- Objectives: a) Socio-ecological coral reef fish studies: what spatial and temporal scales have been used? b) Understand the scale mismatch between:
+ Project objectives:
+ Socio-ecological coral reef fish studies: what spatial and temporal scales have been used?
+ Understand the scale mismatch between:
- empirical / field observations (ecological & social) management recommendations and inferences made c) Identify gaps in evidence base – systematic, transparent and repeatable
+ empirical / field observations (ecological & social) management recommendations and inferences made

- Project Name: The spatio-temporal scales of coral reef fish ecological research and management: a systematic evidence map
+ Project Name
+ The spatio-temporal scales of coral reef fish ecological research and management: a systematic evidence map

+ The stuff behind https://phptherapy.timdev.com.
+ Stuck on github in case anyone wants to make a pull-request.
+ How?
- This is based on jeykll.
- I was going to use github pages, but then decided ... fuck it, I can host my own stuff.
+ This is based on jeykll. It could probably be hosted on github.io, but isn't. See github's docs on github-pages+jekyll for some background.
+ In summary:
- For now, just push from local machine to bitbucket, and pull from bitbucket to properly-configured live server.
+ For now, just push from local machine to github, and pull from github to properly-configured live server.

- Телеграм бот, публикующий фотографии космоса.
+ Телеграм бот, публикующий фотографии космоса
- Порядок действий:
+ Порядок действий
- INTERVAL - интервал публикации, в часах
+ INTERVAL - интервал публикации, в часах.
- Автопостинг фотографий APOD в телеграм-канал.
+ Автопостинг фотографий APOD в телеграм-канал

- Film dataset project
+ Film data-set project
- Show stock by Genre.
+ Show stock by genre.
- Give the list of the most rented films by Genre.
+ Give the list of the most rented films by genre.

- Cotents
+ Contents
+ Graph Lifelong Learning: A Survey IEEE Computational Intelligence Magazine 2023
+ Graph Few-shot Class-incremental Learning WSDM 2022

*TASK BRIEF*: Having found the line with "- Show stock by Genre.", transcribe it and each line after it to the end of the entries, with no other lines.

*YOUR SOLUTION*:
- Show stock by Genre.
+ Show stock by genre.
- Give the list of the most rented films by Genre.
+ Give the list of the most rented films by genre.

- Cotents
+ Contents
+ Graph Lifelong Learning: A Survey IEEE Computational Intelligence Magazine 2023
+ Graph Few-shot Class-incremental Learning WSDM 2022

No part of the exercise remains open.